Pooled validation was conducted with a new CROPseq-puro library targeting 65 candidate genes from the primary screen (10 sgRNAs per gene, 100 non-targeting sgRNAs). The validation screen was conducted following the same protocol as the primary live-cell screen, except that imaging was carried out on a Nikon Ti2 inverted microscope equipped with a live-cell incubator (Okolab). Images were acquired at 10X magnification in 30 minute intervals.

NF-κB arrayed validation

Top-ranking genes from the primary pooled screen were validated with individual sgRNAs. For each gene, 2 or 3 sgRNAs were tested, including at least one sgRNA not used in the primary screen. HeLa-TetR-Cas9 cells expressing p65-mNeonGreen were prepared and assayed as in the pooled screen, except that cells were transduced with the LentiGuide-Puro sgRNA expression vector (Addgene #52963) (Sanjana et al., 2014), and the translocation assay was carried out in 96-well cover glass plates. Image acquisition and data analysis were performed with the same hardware and software settings as in the pooled screen.

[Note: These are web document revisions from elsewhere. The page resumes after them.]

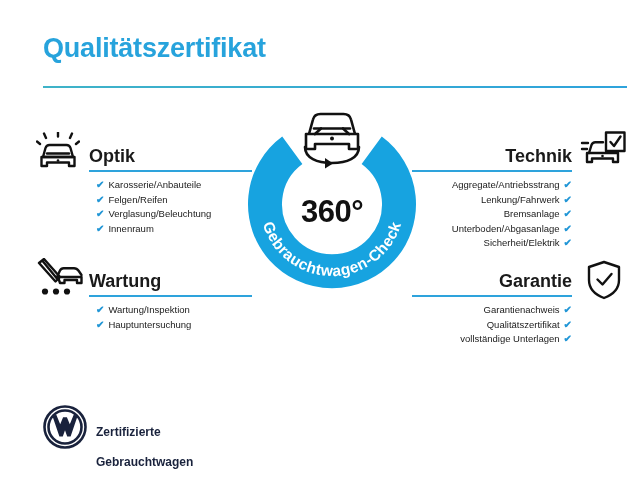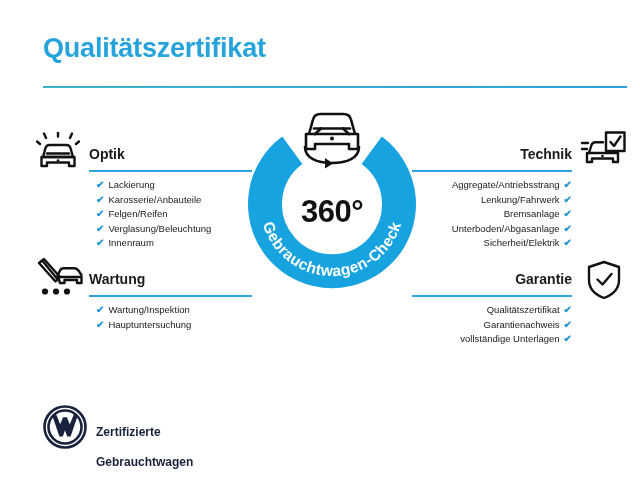--- a/index.html
+++ b/index.html
@@ -36,21 +36,21 @@
     height: 2px;
     background: linear-gradient(to right, #3fb3c8, #2ea3dc);
   }
 
   
   .section {
     position: absolute;
   }
   .sec-title {
     position: absolute;
-    font-size: 14px;
+    font-size: 18px;
     font-weight: bold;
     color: #1a1a1a;
     white-space: nowrap;
   }
   .sec-rule {
     position: absolute;
     height: 2px;
     background: #2ea3dc;
   }
   .sec-list {
@@ -195,21 +195,20 @@
     <svg width="36" height="40" viewBox="0 0 36 40" fill="none" stroke="#111" stroke-width="2.4" stroke-linecap="round" stroke-linejoin="round">
       <path d="M18 2 L33 7 L33 20 C33 29 26 35 18 38 C10 35 3 29 3 20 L3 7 Z"></path>
       <path d="M11.5 19.5 L16.5 24.5 L25.5 14"></path>
     </svg>
   </div>
 
   <div class="section sec-left" id="sec-optik">
     <div class="sec-title">Optik</div>
     <div class="sec-rule"></div>
     <ul class="sec-list">
-      <li><span class="chk">✔</span><span>Lackierung</span></li>
       <li><span class="chk">✔</span><span>Karosserie/Anbauteile</span></li>
       <li><span class="chk">✔</span><span>Felgen/Reifen</span></li>
       <li><span class="chk">✔</span><span>Verglasung/Beleuchtung</span></li>
       <li><span class="chk">✔</span><span>Innenraum</span></li>
     </ul>
   </div>
 
   <div class="section sec-left" id="sec-wartung">
     <div class="sec-title">Wartung</div>
     <div class="sec-rule"></div>
@@ -228,22 +227,22 @@
       <li><span>Bremsanlage</span><span class="chk">✔</span></li>
       <li><span>Unterboden/Abgasanlage</span><span class="chk">✔</span></li>
       <li><span>Sicherheit/Elektrik</span><span class="chk">✔</span></li>
     </ul>
   </div>
 
   <div class="section sec-right" id="sec-garantie">
     <div class="sec-title">Garantie</div>
     <div class="sec-rule"></div>
     <ul class="sec-list">
+      <li><span>Garantienachweis</span><span class="chk">✔</span></li>
       <li><span>Qualitätszertifikat</span><span class="chk">✔</span></li>
-      <li><span>Garantienachweis</span><span class="chk">✔</span></li>
       <li><span>vollständige Unterlagen</span><span class="chk">✔</span></li>
     </ul>
   </div>
 
   <div id="badge">
     <svg width="184" height="184" viewBox="0 0 184 184" style="position:absolute;left:0;top:0;">
       <defs>
         <path id="arcpath" d="M 20 92 A 72 72 0 0 0 164 92" fill="none"></path>
       </defs>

Hit validation using clonal knockout cell lines

Hela-TetR-Cas9 cells expressing p65-mNeonGreen were transfected with synthetic crRNA/tracrRNA (IDT; MED12 sgRNA: GGATCTTGAGCTACGAACAC; MED24 sgRNA: GCGCTGGAGTGACTACCAAT) using Lipofectamine 2000 (Thermo Fisher Scientific). Two days after transfection, single cell clones were seeded at a density of 0.6 cells/well into 480 96-wells per target gene. After two weeks, live clones were identified by microscopy and were expanded to a 6-well format. Clones were genotyped by replacing media with direct lysis buffer (1 mM CaCl2, 3 mM MgCl2, 1 mM EDTA, 1% Triton X-100, 10 mM Tris pH 7.5, 0.2 mg/ml Proteinase K), heating to 65º0 for 1 0 minutes, and incubating at 95º0 for 15 minutes to inactivate Proteinase K. PCR amplification of target loci, deep sequencing (Illumina MiSeq), and data analysis using the OutKnocker.org software were performed as described (Schmid-Burgk, Genome Research 2014). Clones bearing out-of-frame mutations in all alleles were further expanded, and analyzed by automated live cell microscopy (Nikon Ti2 inverted microscope with Okolab live-cell incubator) for 6 hours after stimulation with TNFα or IL-1β as described above.

RNA-seq analysis of clonal knockout cell lines

Clonal cell lines and wild type control cells were plated in 24-well format at a density of 50,000 cells/well. The next day, cells were stimulated for 0, 1, or 4 hours with TNFα or IL-1β (3 ng/mL) prior to lysis. Cells were washed with PBS, and lysed at room temperature in 150 μl TCL buffer (Qiagen, supplemented with 1% beta-mercaptoethanol) per well, then stored at −80°C. Smart-seq2 was performed as described (Trombetta et al., 2014). Libraries were sequenced on a NextSeq 500 (Illumina) using the High Output Kit v2 75-cycle kit (paired end, 36 cycles forward, 36 cycles reverse).

QUANTIFICATION AND STATISTICAL ANALYSIS

Image analysis

Images of cell phenotype and in situ sequencing of perturbations were coarsely aligned during acquisition using nuclear masks to calibrate plate position, and finely aligned during analysis using cross-correlation of DAPI or in situ sequencing signal between cycles. Nuclei were detected using local thresholding and watershed-based segmentation. Cells were segmented using local thresholding of cytoplasmic background from in situ sequencing signal and assignment of pixels to the nearest nucleus by the fast-marching method. Frameshift reporter and NF-κB translocation phenotypes were quantified by calculating pixel-wise correlations between the nuclear DAPI channel and 488 channel (HA stain or p65-mNeonGreen, respectively). Mitotic cells and cells with abnormally high or low reporter expression were filtered out based on maximum DAPI signal and mean p65-mNeonGreen signal (Figure S4A).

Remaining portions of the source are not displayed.